Cela ne signifie pas qu'il faille s'en débarrasser. Ce genre d'analyse permet de vérifier le mode de comportement d'une population, d'en constater les éventuels changement et par conséquent d'anticiper l'émergence, par exemple, de maladies. Globalement, cela offre la possibilité d'anticiper certains comportements. Cela ne doit surtout pas résulter en la création de normes, de modèles d'identification... Ce n'est qu'une simple photographie, à un instant T. Prenons un exemple très concret : si une population prends beaucoup de poids et mange plus de sel, il est possible d'en déduire le risque d'une hausse des infarctus. Cela doit donc nous pousser à mettre en place plus d'hôpitaux, plus de structures de soin.

Pour autant, quand bien même les 10.000 pas quotidiens ne constitueraient qu'un mythe, dans quelle mesure sont-ils bénéfiques ? A-t-on besoin de ce genre de mythes pour assurer une bonne santé collective ? Quel est leur impact ?
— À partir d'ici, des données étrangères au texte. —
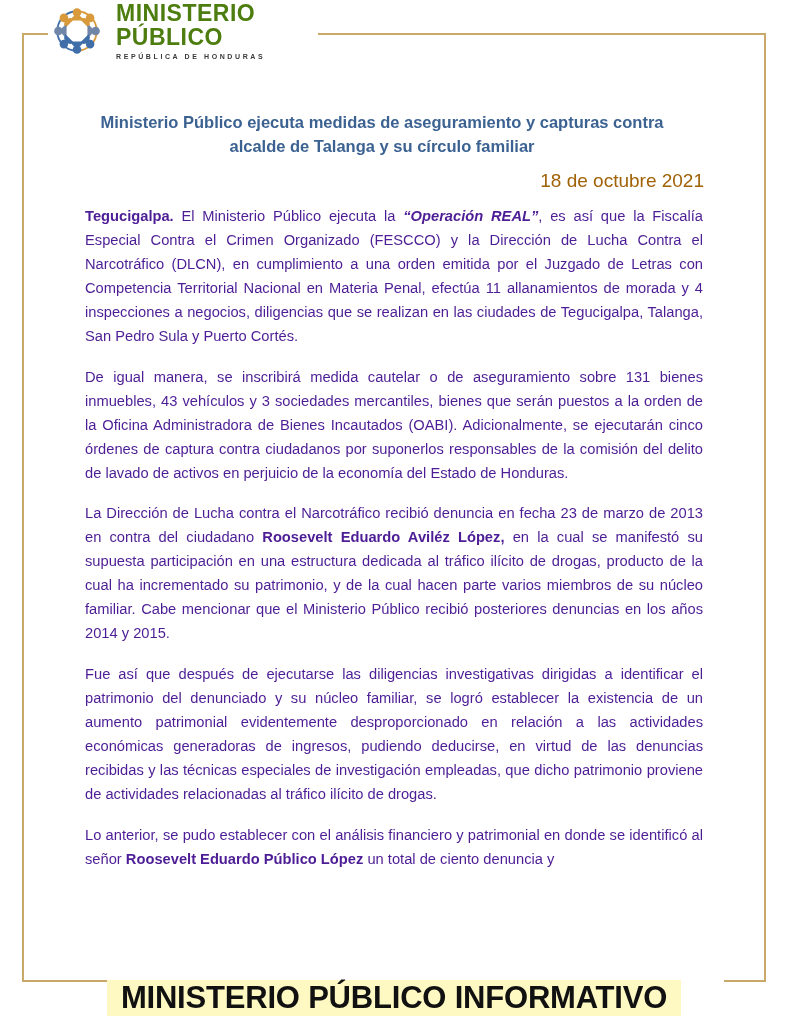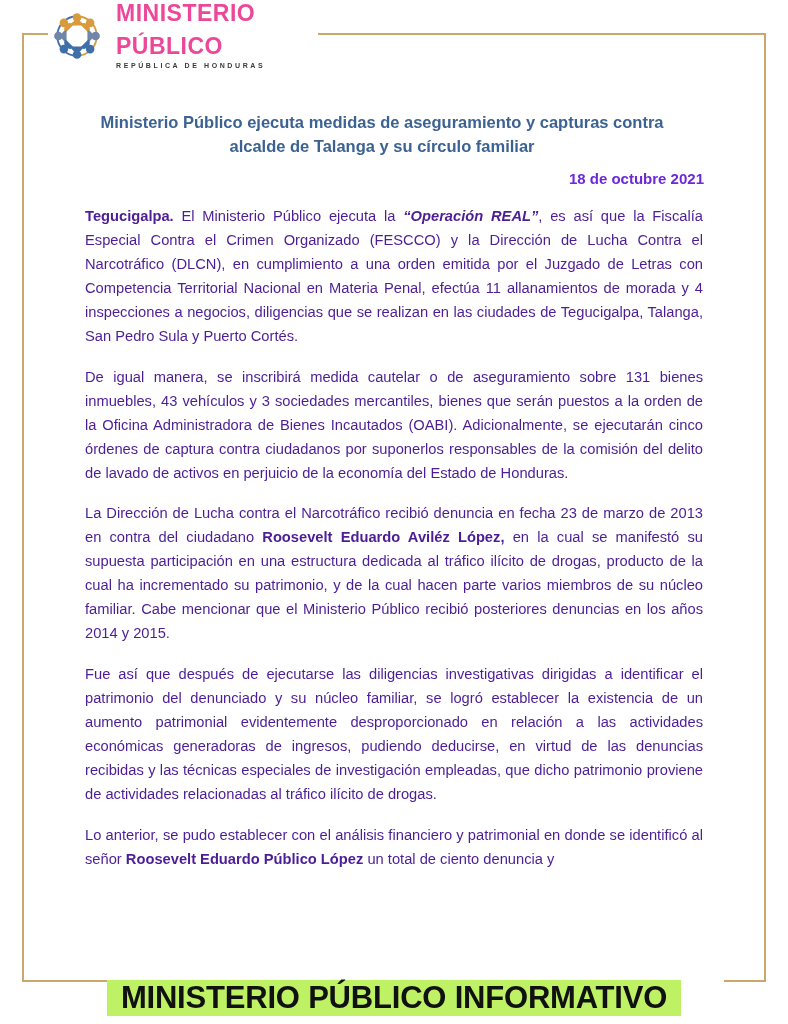--- a/index.html
+++ b/index.html
@@ -63,7 +63,7 @@
     font-weight: bold;
     font-size: 23px;
     letter-spacing: 0.5px;
-    color: #ec4899;
+    color: #4d7c0f;
   }
   .wordmark-line2 { margin-top: 10px; }
   .wordmark-sub {

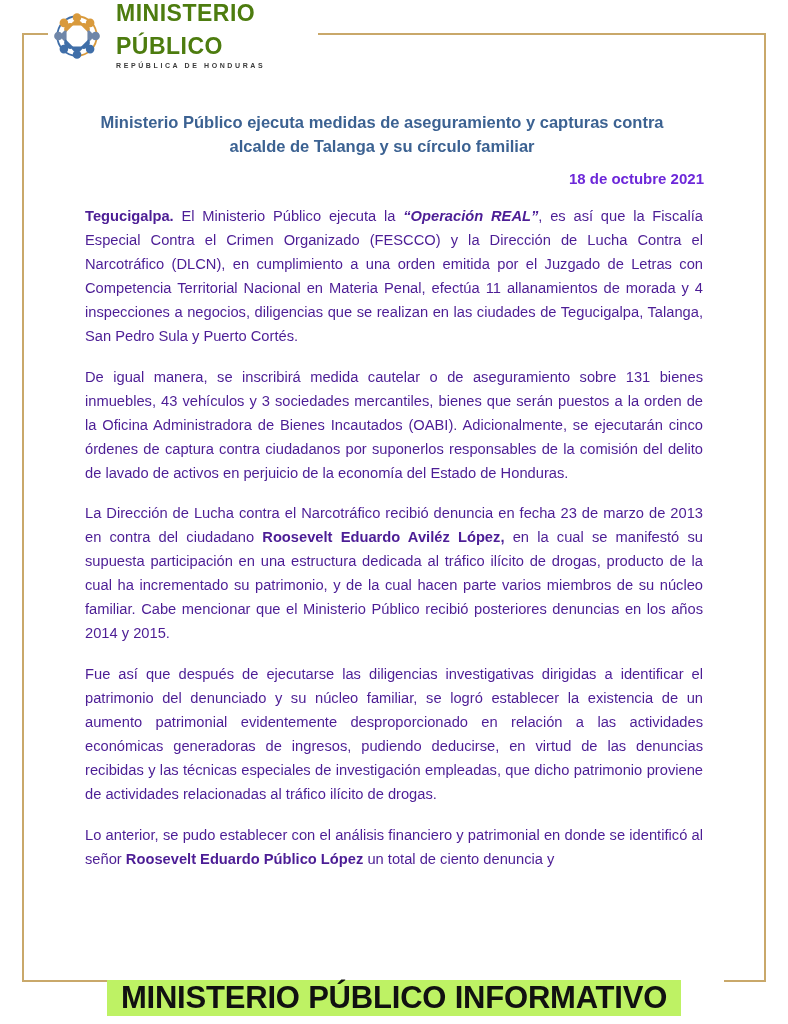--- a/index.html
+++ b/index.html
@@ -65,7 +65,7 @@
     letter-spacing: 0.5px;
     color: #4d7c0f;
   }
-  .wordmark-line2 { margin-top: 10px; }
+  .wordmark-line2 { margin-top: 1px; }
   .wordmark-sub {
     font-family: "Liberation Sans", sans-serif;
     font-size: 7px;

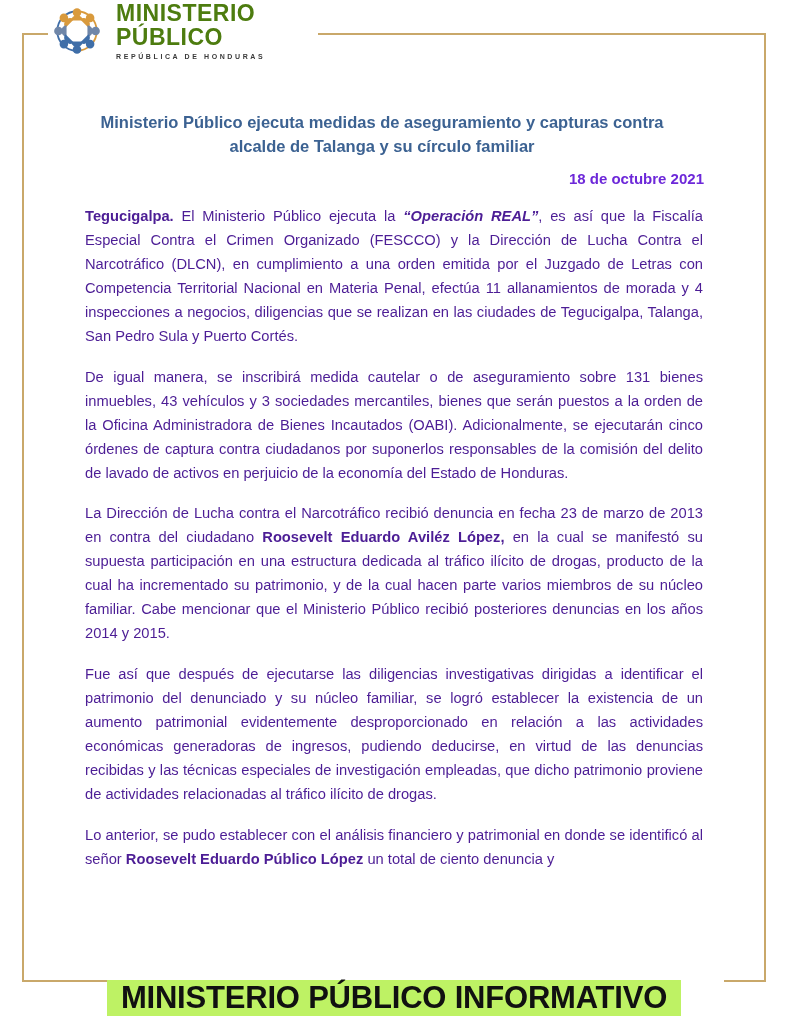--- a/index.html
+++ b/index.html
@@ -95,9 +95,9 @@
     top: 170px;
     width: 620px;
     text-align: right;
-    font-size: 15px;
-    font-weight: bold;
-    color: #6d28d9;
+    font-size: 19px;
+    font-weight: normal;
+    color: #a16207;
   }
 
   

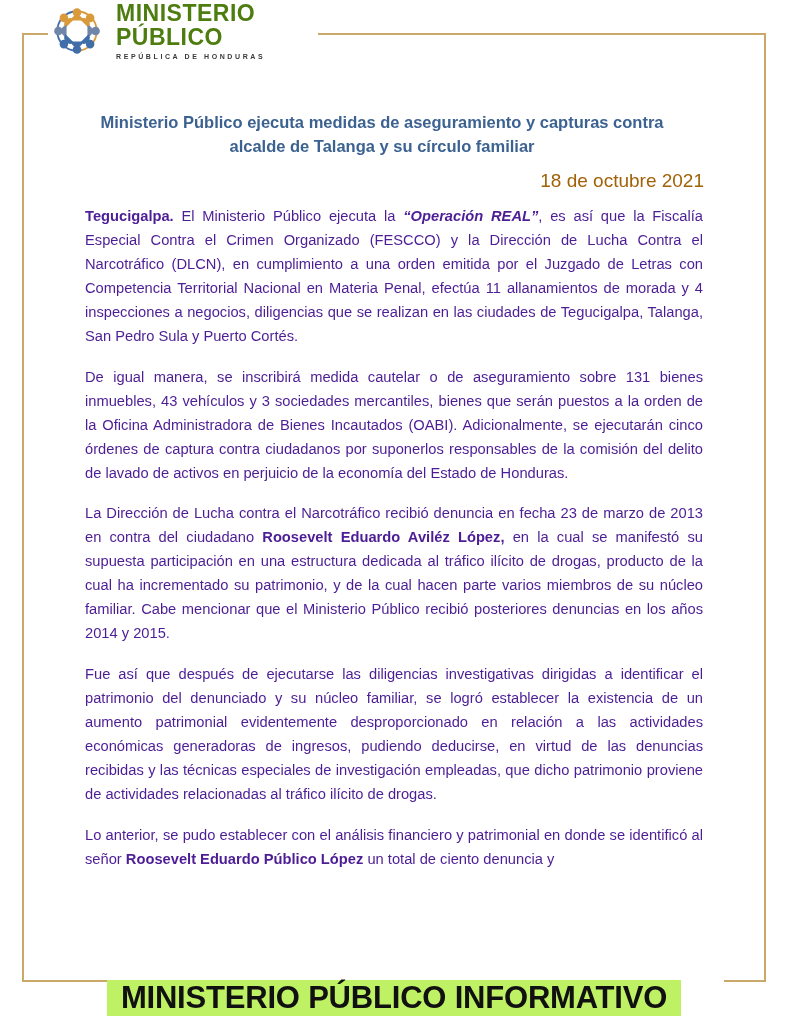--- a/index.html
+++ b/index.html
@@ -132,7 +132,7 @@
   }
   .footer-text {
     display: inline-block;
-    background: #bef264;
+    background: #fef9c3;
     padding: 0 14px;
     font-family: "Liberation Sans", sans-serif;
     font-weight: bold;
Evidemment, ces mythes ne sont pas non plus sans avantages. Ils ont pour fonction celle de lanceur d'alerte et permettent aux gens de prendre conscience de leur santé, de corriger certaines dérives potentielles. Ces mythes ont l'avantage de réveiller, d'offrir aux gens l'occasion de se pencher sur des exercices et des attitudes susceptibles de participer à leur bonne santé. En un sens, ces légendes de la médecine ont une véritable vertu éducative et encouragent à une vie plus saine, mais ne doivent certainement pas devenir une source d'anxiété. Il est important que la majorité de la population ne vire pas hypocondriaque et culpabilise vis à vis de ce qu'elle fait ou non. Cela doit servir d'exemple, continuer à soulever des questions réelles, mais certainement pas avoir vocation à angoisser les gens et à les culpabiliser.